InVivo Therapeutics has announced that data from the Christopher & Dana Reeve Foundation NACTN Registry will be included in the Contemporary Thoracic SCI registry study (now called the “CONTEMPO Registry Study”), a complement to the ongoing INSPIRE study of the company’s Neuro-spinal scaffold.
The CONTEMPO study is intended to provide comprehensive natural history benchmarks for INSPIRE study results that include spinal cord injury (SCI) patients with similar baseline characteristics treated since 2006.
The NACTN registry is derived from a network of academic neurosurgical departments of hospitals that have a strong focus on SCI, especially in the acute injury phase. The NACTN Registry includes acute patient data such as pre- and post-operative data, post-injury complications and treatments, MRI data, and follow-up neurological exams. Because the NACTN registry contains acute care data, InVivo reports that it will allow for the close matching of registry patient characteristics with INSPIRE inclusion and exclusion criteria, and will be highlighted in the CONTEMPO study as a well-matched natural history benchmark comparator for INSPIRE results.
The CONTEMPO registry study is intended to provide a robust evaluation of the recent natural history of acute, complete thoracic SCI patients across North American and European populations. InVivo has submitted a protocol for the CONTEMPO study to the US Food and Drug Administration (FDA) and does not expect this study to affect clinical or regulatory timelines. InVivo believes that the combined information in the INSPIRE and CONTEMPO studies will provide a rigorous body of evidence for the demonstration of safety and probable benefit as required by the humanitarian device exemption (HDE) approval process, and plans to submit the two studies together for HDE approval.

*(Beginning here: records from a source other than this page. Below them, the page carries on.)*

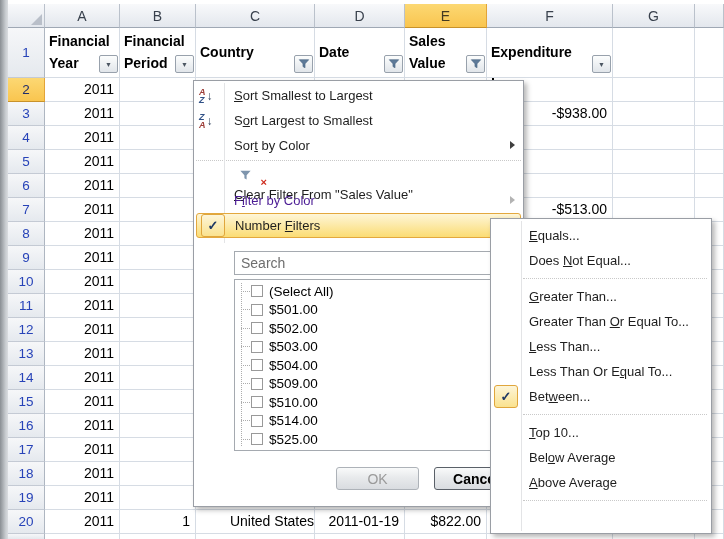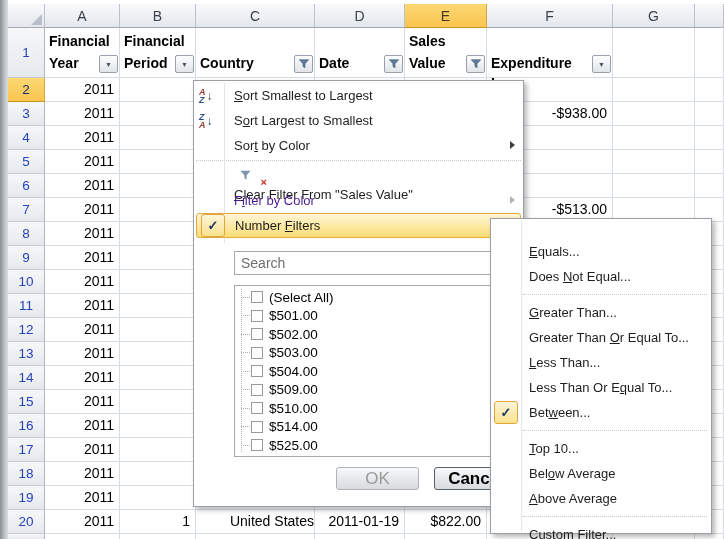--- a/index.html
+++ b/index.html
@@ -42,7 +42,7 @@
   .h1{position:relative;box-sizing:border-box;border-right:1px solid #D6DCE4;border-bottom:1px solid #D6DCE4;
       font-weight:bold;font-size:14px;color:#000;padding:3px 2px 4px 4px;display:flex;
       flex-direction:column;justify-content:space-between;line-height:20px;overflow:hidden;}
-  .h1.one{justify-content:flex-end;}
+  .h1.one{justify-content:center;}
   .hdr-btn{position:absolute;right:1px;bottom:4px;width:19px;height:18px;box-sizing:border-box;
            border:1px solid #98A1AC;border-radius:2px;background:linear-gradient(#FCFDFD,#E1E5EA);
            display:flex;align-items:center;justify-content:center;}

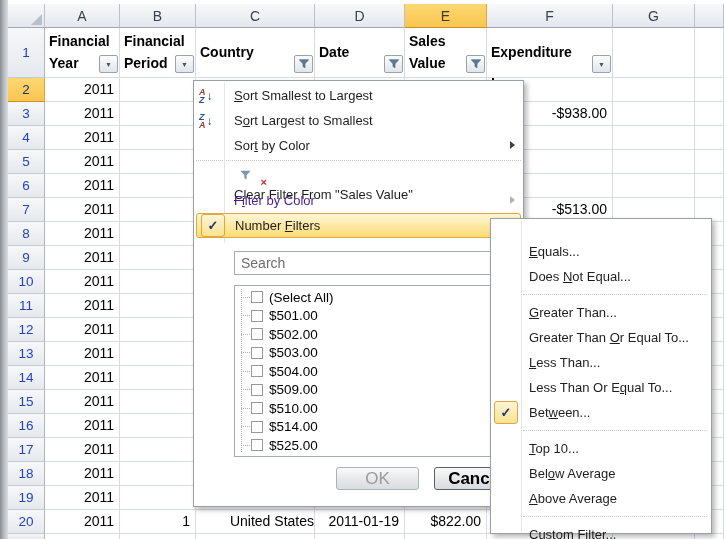--- a/index.html
+++ b/index.html
@@ -125,7 +125,7 @@
   .grip i:nth-child(5){right:0;bottom:8px;}
 
   
-  .submenu{left:490px;top:218px;width:222px;height:316px;z-index:20;padding-top:20px;}
+  .submenu{left:490px;top:218px;width:222px;height:316px;z-index:20;padding-top:4px;}
   .submenu .gline{position:absolute;left:30px;top:2px;bottom:2px;width:1px;background:#E3E4E6;}
   .smi{position:relative;height:25px;line-height:25px;font-size:13px;color:#1E1E1E;
        padding-left:38px;white-space:nowrap;}

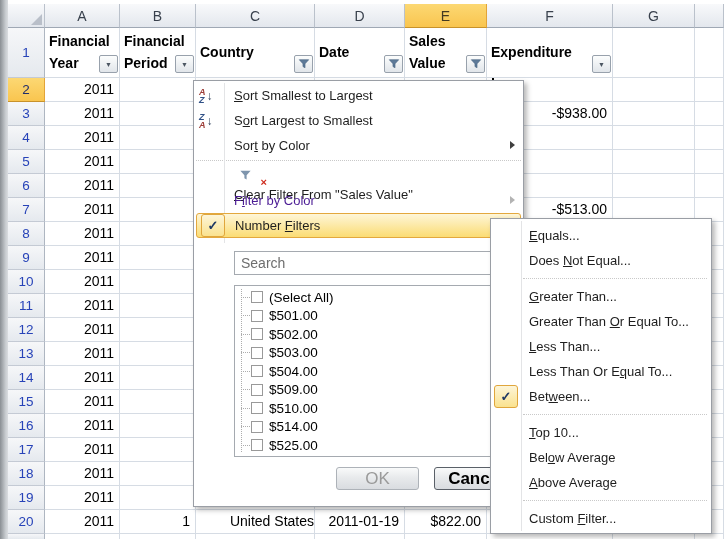--- a/index.html
+++ b/index.html
@@ -91,7 +91,7 @@
   .search-ic{flex:none;width:20px;display:flex;align-items:center;justify-content:center;}
 
   
-  .vlist{position:absolute;left:40px;top:204px;width:285px;height:172px;box-sizing:border-box;
+  .vlist{position:absolute;left:40px;top:198px;width:285px;height:172px;box-sizing:border-box;
          border:1px solid #A5AAB0;background:#fff;overflow:hidden;}
   .tree-line{position:absolute;left:6px;top:3px;bottom:4px;width:1px;border-left:1px dotted #ADADAD;}
   .vitems{position:absolute;left:0;top:2px;right:18px;}

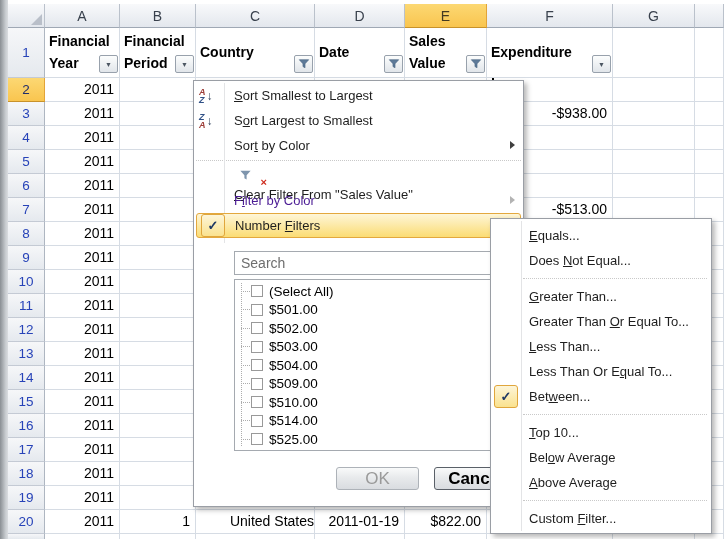--- a/index.html
+++ b/index.html
@@ -115,7 +115,7 @@
   
   .btn{position:absolute;top:386px;height:23px;box-sizing:border-box;border-radius:3px;
        border:1px solid #ADB2B8;background:linear-gradient(#F9FAFA,#E8EAEC 45%,#D9DCE0);
-       font-size:17px;display:flex;align-items:center;justify-content:center;color:#000;}
+       font-size:14px;display:flex;align-items:center;justify-content:center;color:#000;}
   .btn.ok{left:142px;width:83px;color:#9A9A9A;}
   .btn.cancel{left:240px;width:84px;border-color:#5A6068;font-weight:bold;}
   .grip{position:absolute;right:5px;bottom:5px;width:13px;height:11px;}

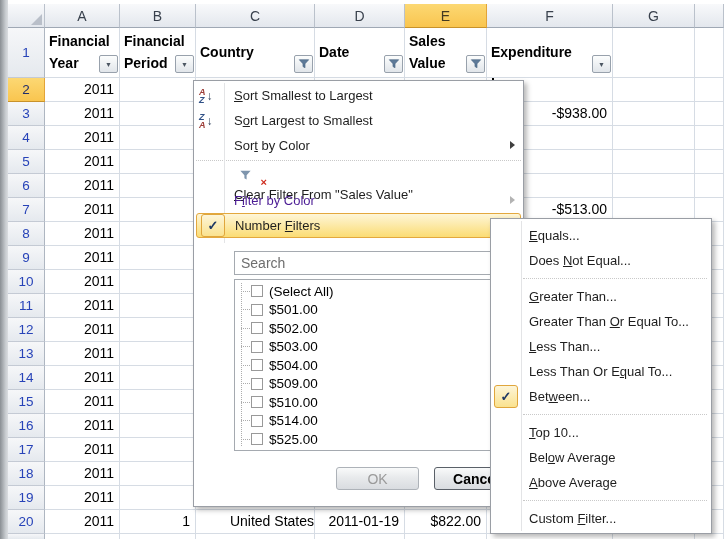--- a/index.html
+++ b/index.html
@@ -642,9 +642,6 @@
 
     <div class="smi-sep"></div>
 
-    <div class="smi">
-      <span>Custom </span><span class="accel">F</span><span>ilter...</span>
-    </div>
   </div>
 </div>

James Guest, a member of InVivo’s Scientific Advisory Board, an NACTN investigator, and the principal investigator of the CONTEMPO registry study, says, “The NACTN Registry was developed in large part to aid in the interpretation of SCI clinical trial results. This is the first time that the registry will be used with a partner in industry, and I believe that the registry will provide a valuable benchmark for analysis of INSPIRE results.”